As Sanders worked on the Schlage case, he began to pursue real estate opportunities around Colorado Springs. In 2006, he and a partner, John McSween, bought a 127,000-square-foot building downtown thinking they’d turn the place into condos or maybe a hotel. He stuck with the project even as the U.S. economy crashed. After a reported $34 million renovation that took place mostly over three years, the Mining Exchange opened as a Wyndham Grand hotel in May 2012. Sanders’ Southern personality is all over it. The on-site restaurant, Springs Orleans, serves po’ boys and gumbo, and Sanders often wanders through the dining room playfully interrupting meetings to sample sauces and recommend the blackened popcorn chicken. “If you don’t like the food, it’s my fault,” he says. Next door to the hotel, Sanders recently opened an entertainment venue called the Open-Minded Gold Room, where he has been known to play a few of his own songs as an opening act.

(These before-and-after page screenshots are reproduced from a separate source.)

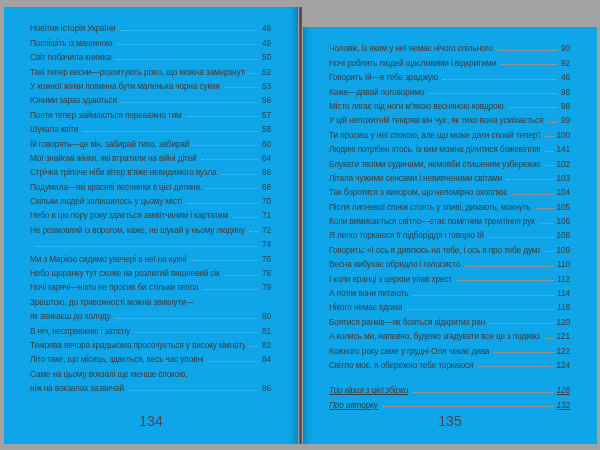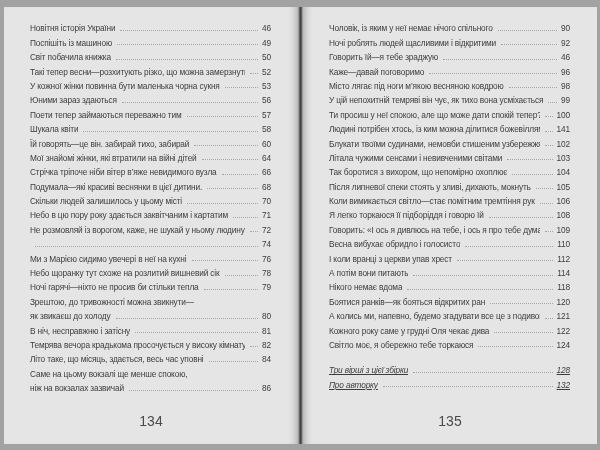"Новітня історія України" .page { background: #e5e5e5 -> #0ea5e9 }
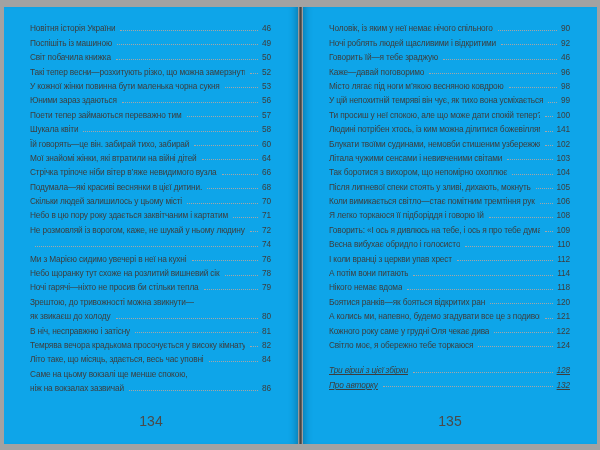"Чоловік, із яким у неї" .page.right { margin-top: none -> 20px }
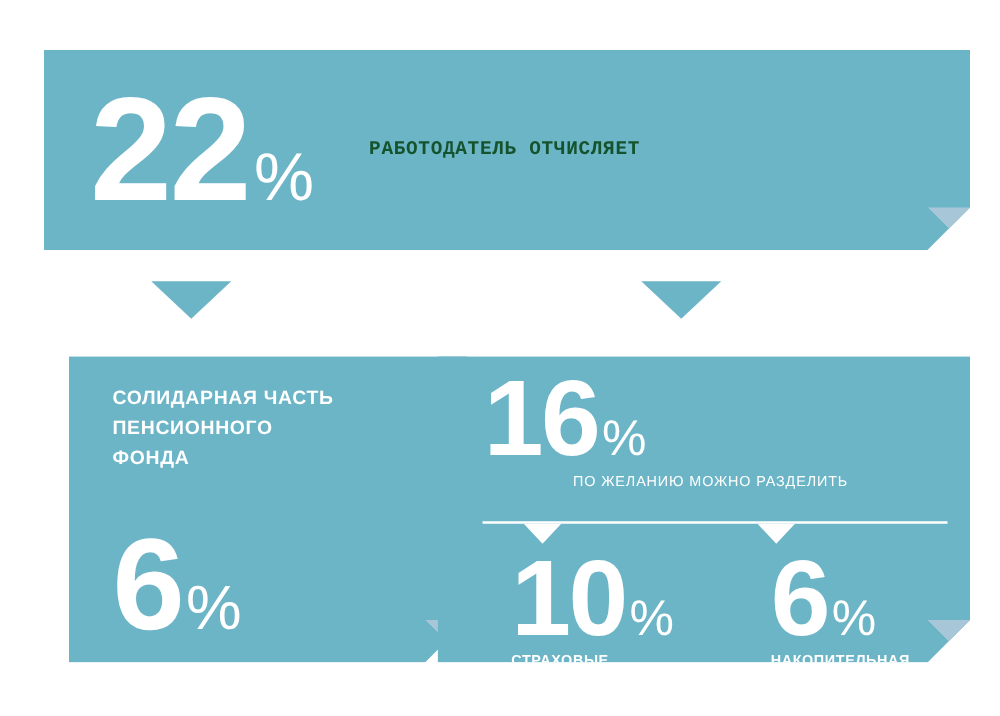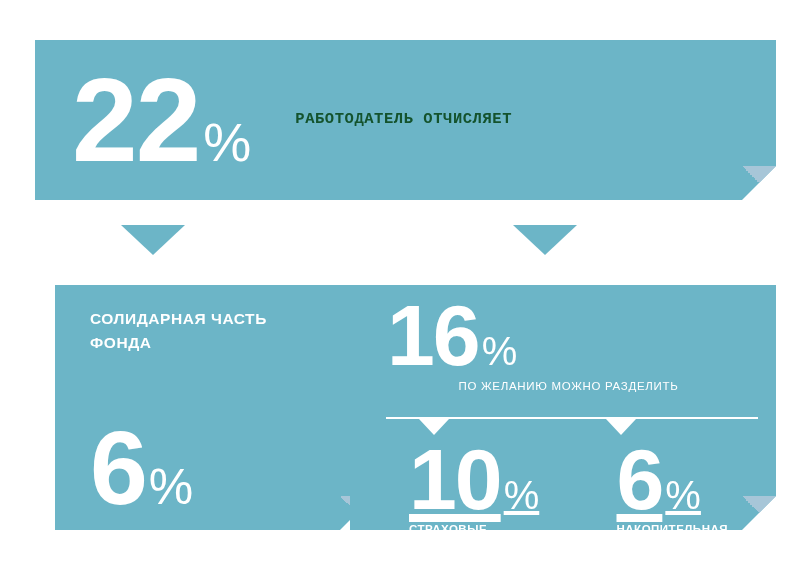"ПЕНСИОННОГО" div { html: none -> <div>ПЕНСИОННОГО</div> }
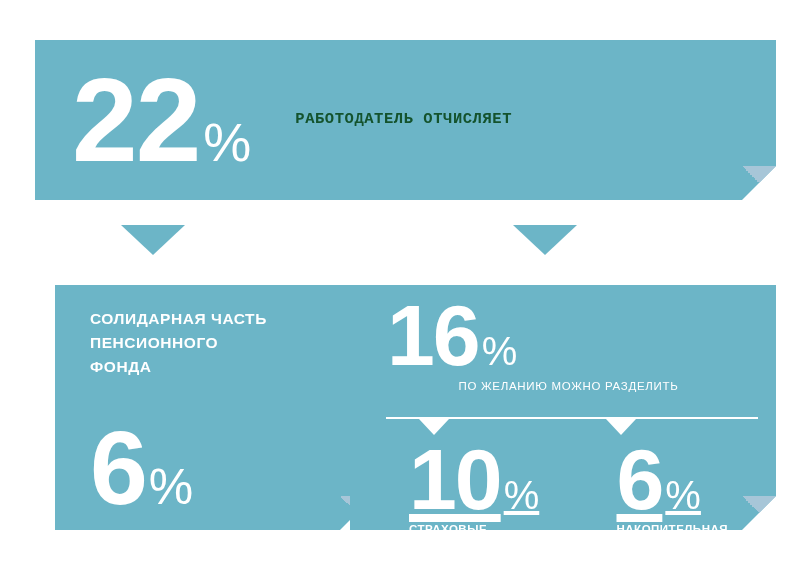"10" .sub-col .big-stat { text-decoration: underline -> none }
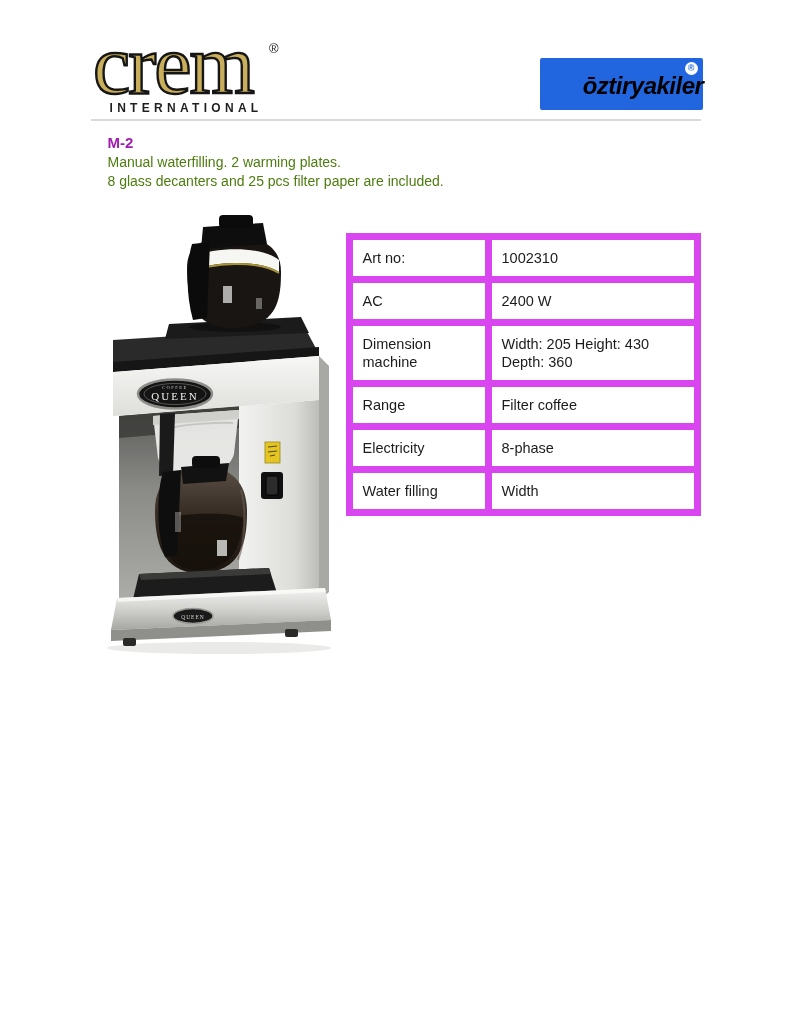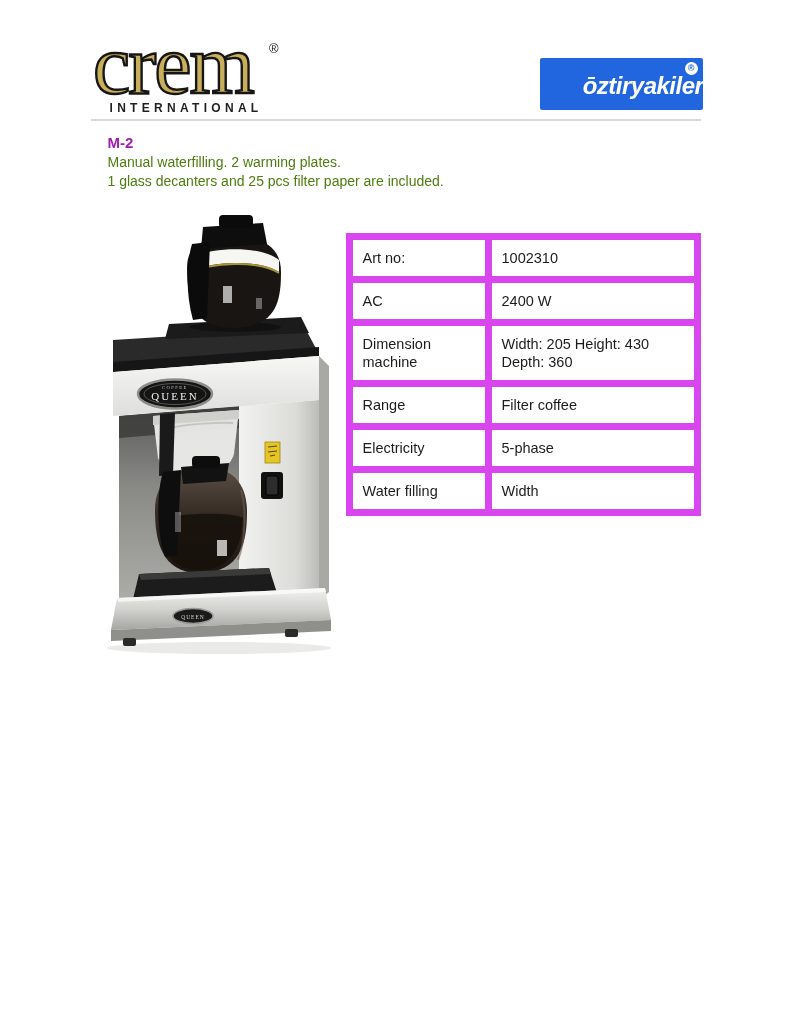"ōztiryakiler" .ozti-text { color: #ffffff -> #000000 }
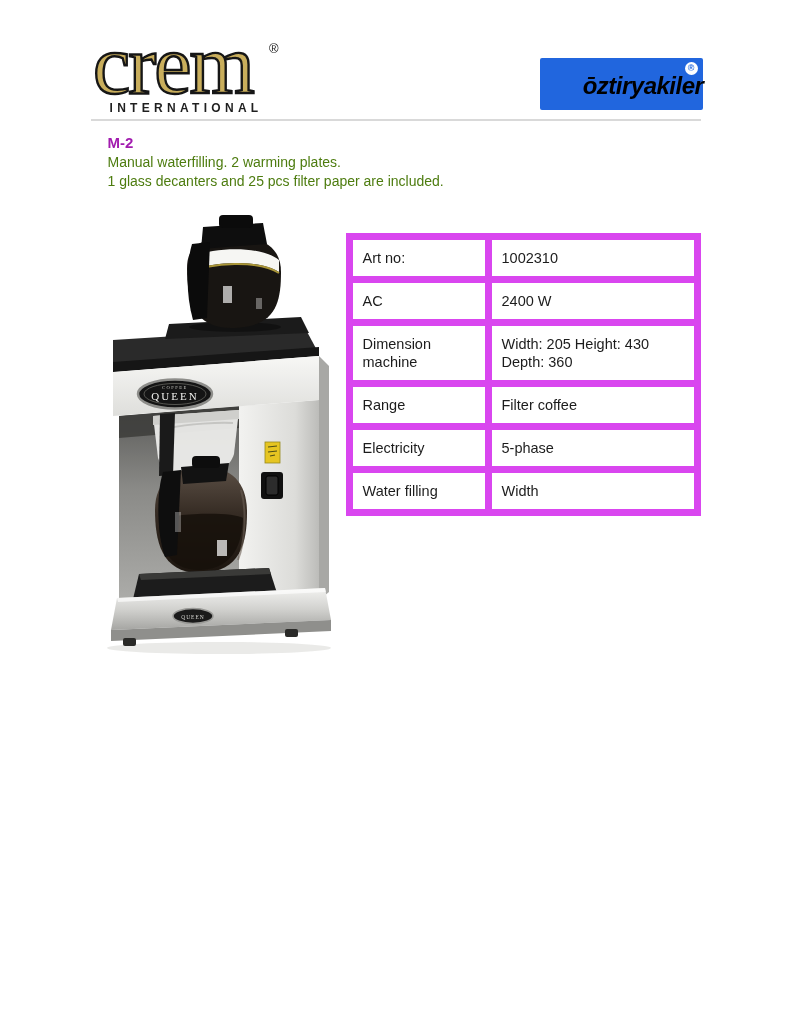"1 glass decanters and 25" div { text: 1 -> 8 }
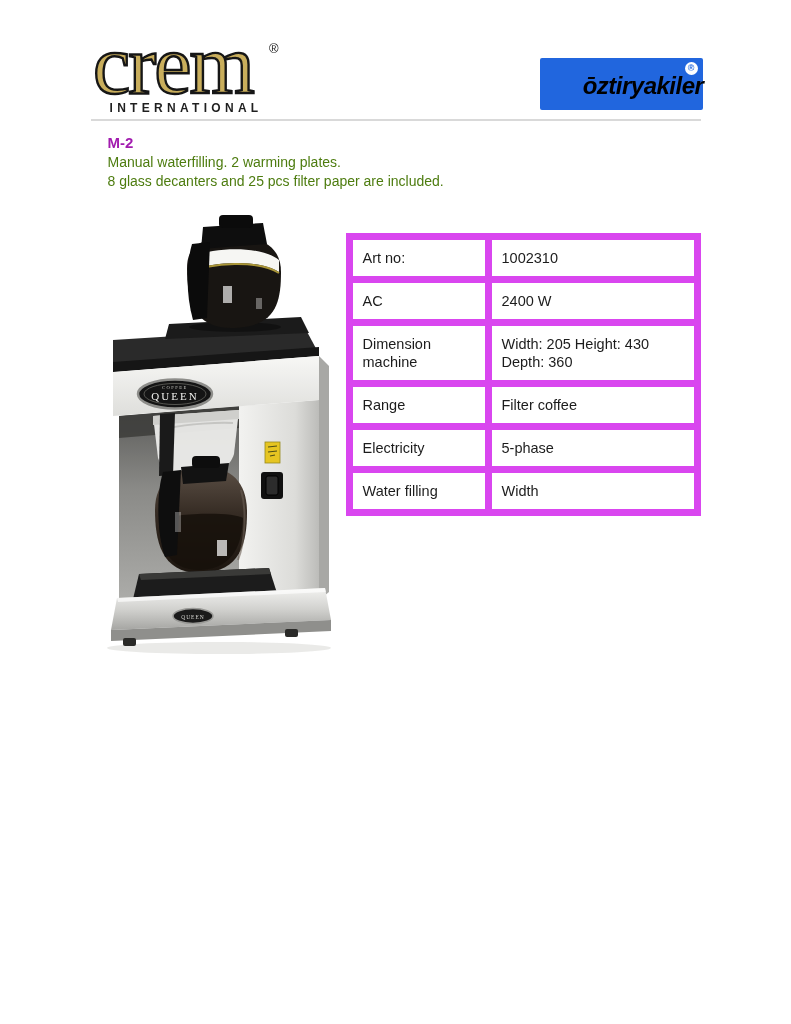"5-phase" td { text: 5-phase -> 8-phase }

Some have suggested that even for Sanders, this latest Jackson suit was a big gamble. While AEG did hire Murray—who was convicted of involuntary manslaughter in 2011 and sentenced to four years in prison—proving the promoter was responsible for Jackson’s death makes for an uphill legal climb, particularly in light of the recent appeals court defeat. Nevertheless, Sanders has made a career of cases that are in many ways similar to the fight over Jackson’s death: representing families against big corporations. “He ran that case by me, and I told him, ‘You’re going to lose,’?” says Vince Linden, a Colorado Springs attorney who has worked frequently with Sanders. “But if he believes in a cause, he’s going to champion that cause at all costs. It doesn’t matter if he wins or loses—he’s going to have his day.”